BEGIN PROVIDED ENTRIES

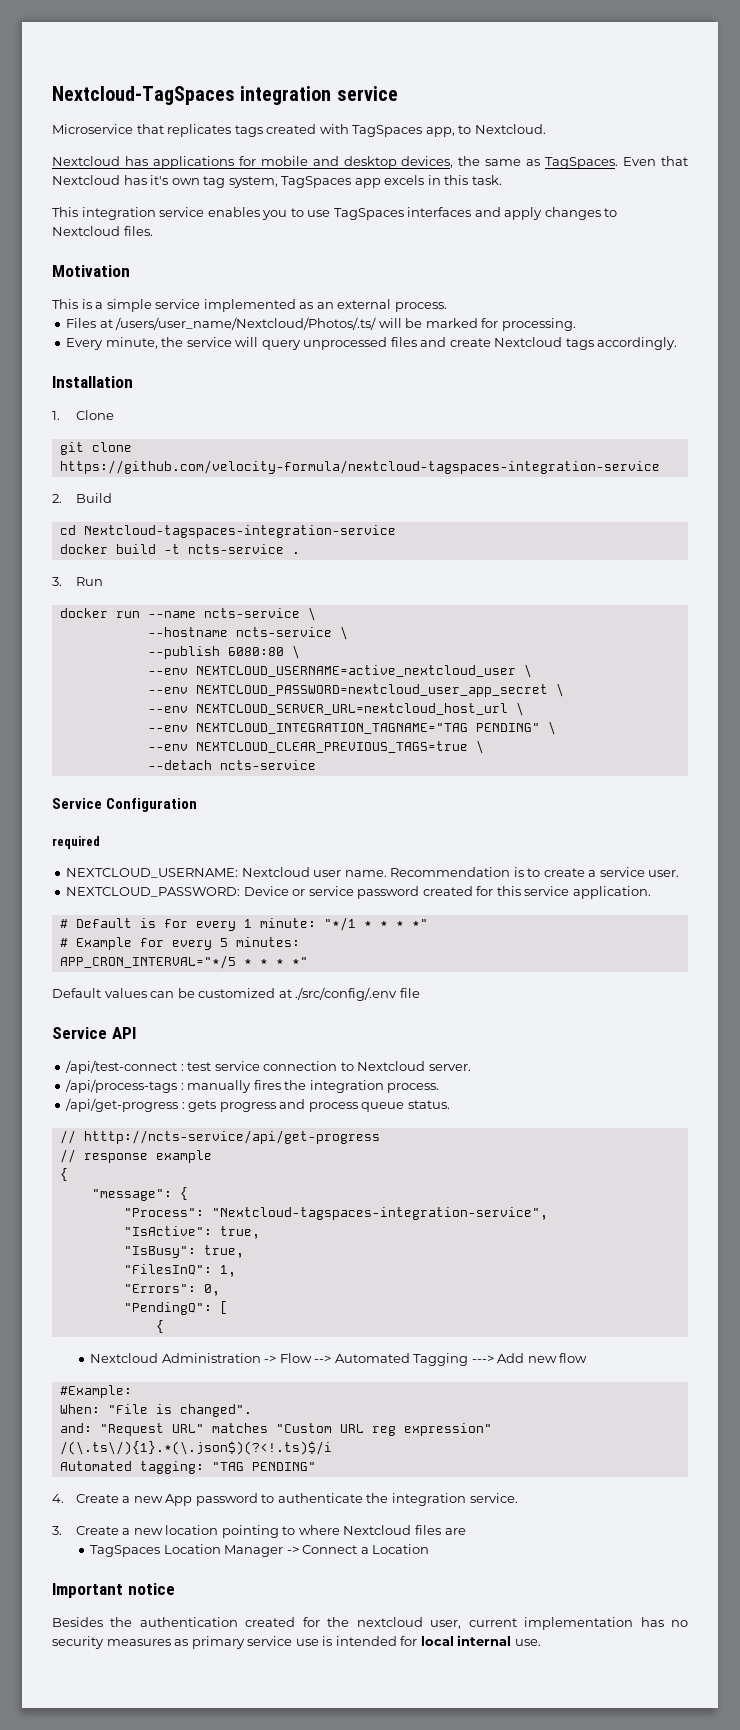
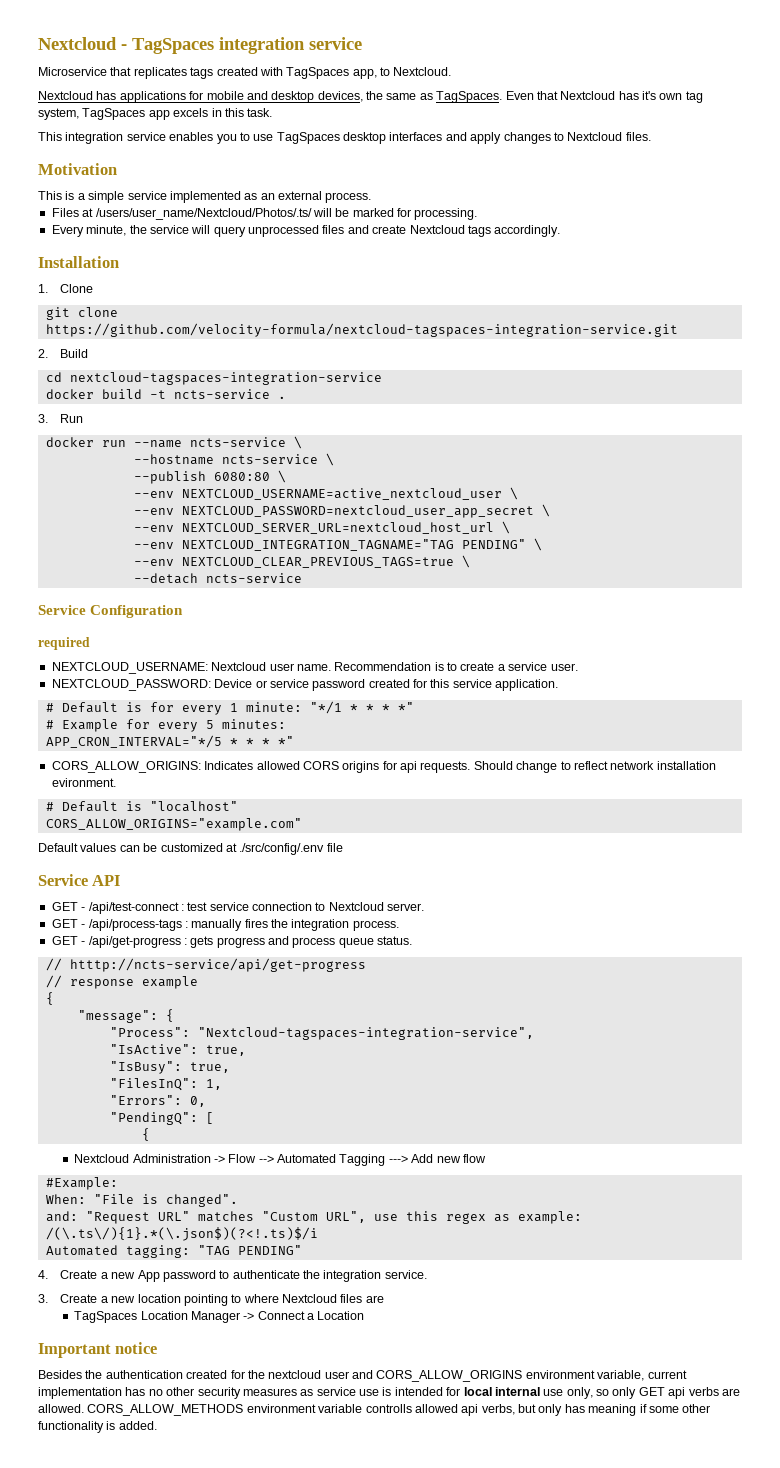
[52,86,235,105] Nextcloud-TagSpaces -> [38,37,214,54] Nextcloud - TagSpaces
(404, 214) none -> [343,132,386,144] desktop
[59,460,660,474] https://github.com/velocity-formula/nextcloud-tagspaces-integration-service -> [45,323,678,337] https://github.com/velocity-formula/nextcloud-tagspaces-integration-service.git
[83,525,396,538] Nextcloud-tagspaces-integration-service -> [69,372,382,385] nextcloud-tagspaces-integration-service
(308, 961) none -> [51,761,716,773] [51,778,116,787] [45,801,238,812] [45,818,302,831] // CORS_ALLOW_ORIGINS: Indicates allowed CORS origins for api requests. Should change to reflect network installation evironment. // # Default is "localhost" // CORS_ALLOW_ORIGINS="example.com"
(136, 1033) none -> [51,902,86,911] GET -
(471, 1067) none -> [51,919,86,928] GET -
(440, 1088) none -> [51,936,86,945] GET -
[339,1423,492,1436] URL reg expression" -> [325,1211,582,1224] URL", use this regex as example:
[430,1620,462,1629] user, -> [324,1370,645,1382] user and CORS_ALLOW_ORIGINS environment variable,
(688, 1623) none -> [166,1387,195,1396] other
[191,1636,245,1649] primary -> (314, 1392) none
[514,1639,541,1646] use. -> [543,1387,740,1399] [38,1404,711,1416] [38,1421,157,1433] use only, so only GET api verbs are allowed. CORS_ALLOW_METHODS environment variable controlls allowed api verbs, but only has meaning if some other functionality is added.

END PROVIDED ENTRIES

DIRECTIONS FOR THIS TASK :: For the string "integration", show each line of the entries above where it occurs.

ANSWER BOX ::
[59,460,660,474] https://github.com/velocity-formula/nextcloud-tagspaces-integration-service -> [45,323,678,337] https://github.com/velocity-formula/nextcloud-tagspaces-integration-service.git
[83,525,396,538] Nextcloud-tagspaces-integration-service -> [69,372,382,385] nextcloud-tagspaces-integration-service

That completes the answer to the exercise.